La band, nata dieci anni fa, fonde diversi generi musicali come Jazz, Blues, Cumbia, Reggae, Pirecua Michoacana, sonorità jarochos con stili e strumenti tradizionali di varie regioni del Messico e dell’America Latina.
«Il tema della morte è molto scomodo –ha affermato la poetessa Carla che ha dedicato il reading ai suoi ormai defunti genitori Rosa e Alfredo-, ma è inevitabile. Dovremmo esorcizzare le nostre paure e prepararci al distacco proprio come fanno i messicani».
Dovremmo guardare la morte e la vita come un romantico alternarsi di “Tramonti e Albe”, proprio come Carla le descrive in uno dei suoi componimenti poetici, all’insegna di una continua rinascita che avrà i colori dell’arcobaleno.
«La vita va vissuta ogni singolo giorno perché essa passa e il tempo non ritorna. Dobbiamo imparare a considerare il dolore senza ripugnanza», ha commentato Carla sulle righe di “Autopsia del dolore di un uomo. Vincent Van Gogh”, che descrive il suicidio del pittore avvenuto 120 anni fa.
La morte può essere, allora, libertà per chi come Piergiorgio Welby in vita era ingabbiato nella prigione del suo dolore e, dopo 40 lunghi anni in cui il suo destino era attaccato ad una spina, ha ripreso il suo volo per raggiungere l’imperitura e meritata felicità (“Lotta di un poeta con la vita, 20 dicembre 2006”).
I passi si faranno sempre più pesanti e i suoni potrebbero diventar lamenti e preghiere, il cielo farà da sfondo a scarlatte ed evanescenti fantasie, golose memorie e segreti riposti nella nostalgia del tempo.
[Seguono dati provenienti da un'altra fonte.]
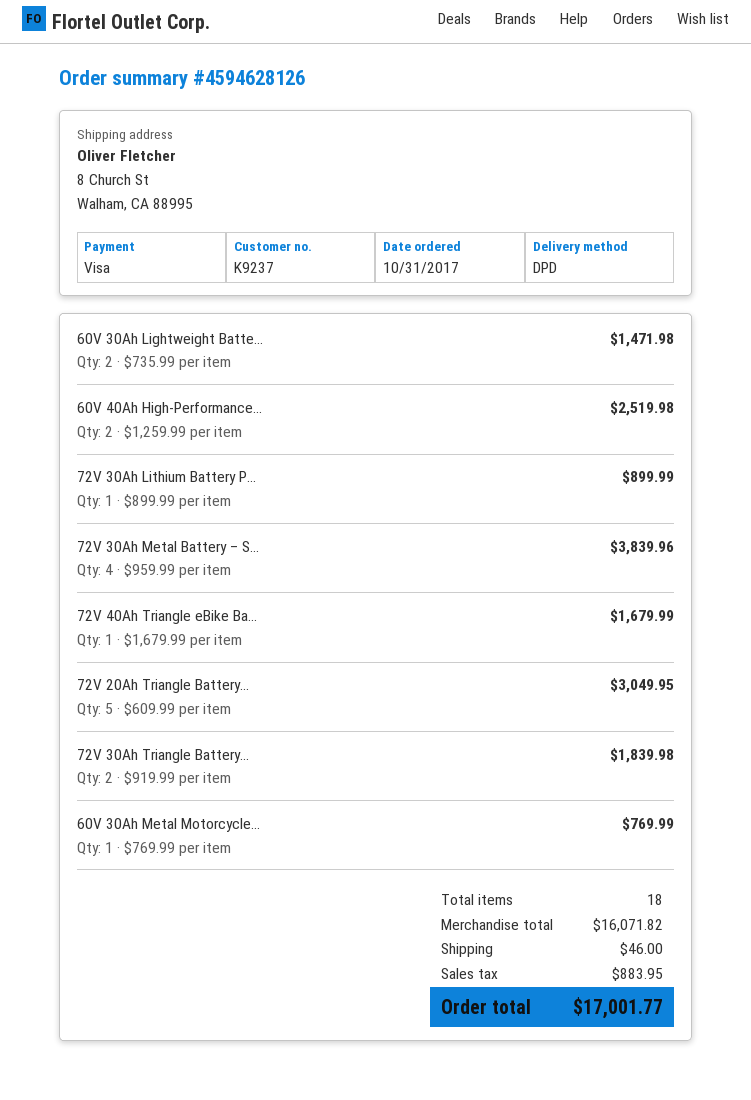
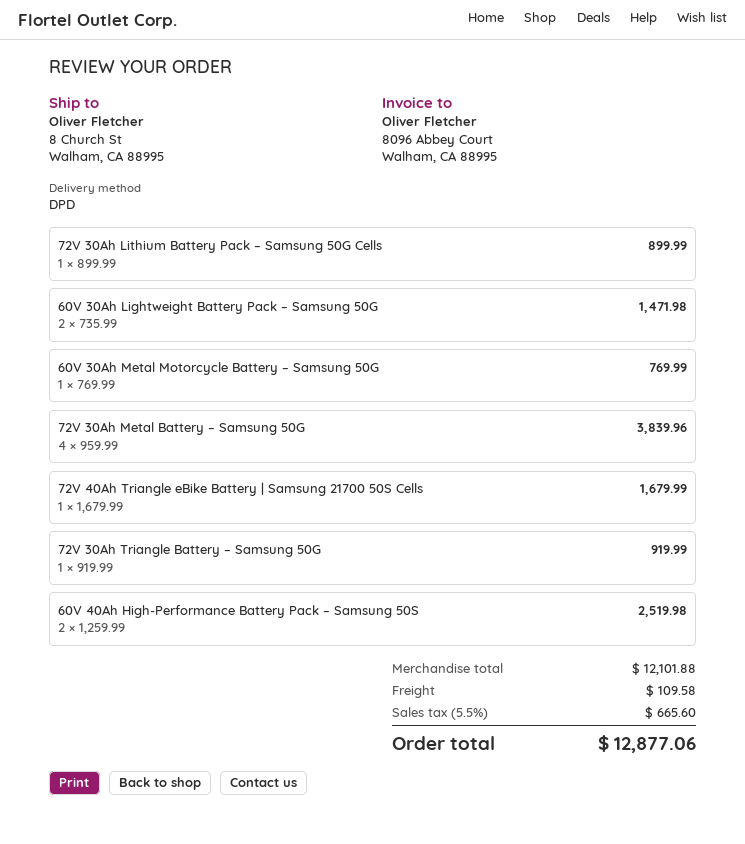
72V 20Ah Triangle Battery...: 5 x 609.99 = 3049.95 -> none
72V 30Ah Triangle Battery...: 2 x 919.99 = 1839.98 -> 1 x 919.99 = 919.99
subtotal: 16071.82 -> 12101.88
shipping: 46.00 -> 109.58
tax: 883.95 -> 665.60
total: 17001.77 -> 12877.06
Dove finiranno i sogni di carta, i baci rubati, i respiri corti per l’emozione, gli sguardi che valgono più di mille parole?
Rimarranno incastonati sulla pelle anche se diventerà poi sempre più fragile e nel cuore che metaforicamente farà tremar le braccia nel “Volo d’amore” che planerà in un nuovo abbraccio.
Sarà utopia, rincuorante speranza o il melenso sognare ad occhi aperti di una donna innamorata che attende sempre con la stessa emozione il suo amato mentre colora davanti ad uno specchio le proprie bellissime rughe. Oppure è solo la forza di chi, come Carla, non ha mai smesso di guardare ottimamente e con serenità la vita come il bellissimo infrangersi delle onde del mare.
E se, allora, ci sarà solo buio, basterà chiudere gli occhi e cercare “I colori della vita” che la mente saprà donare perché di essi si sarà nutrita insieme al cuore.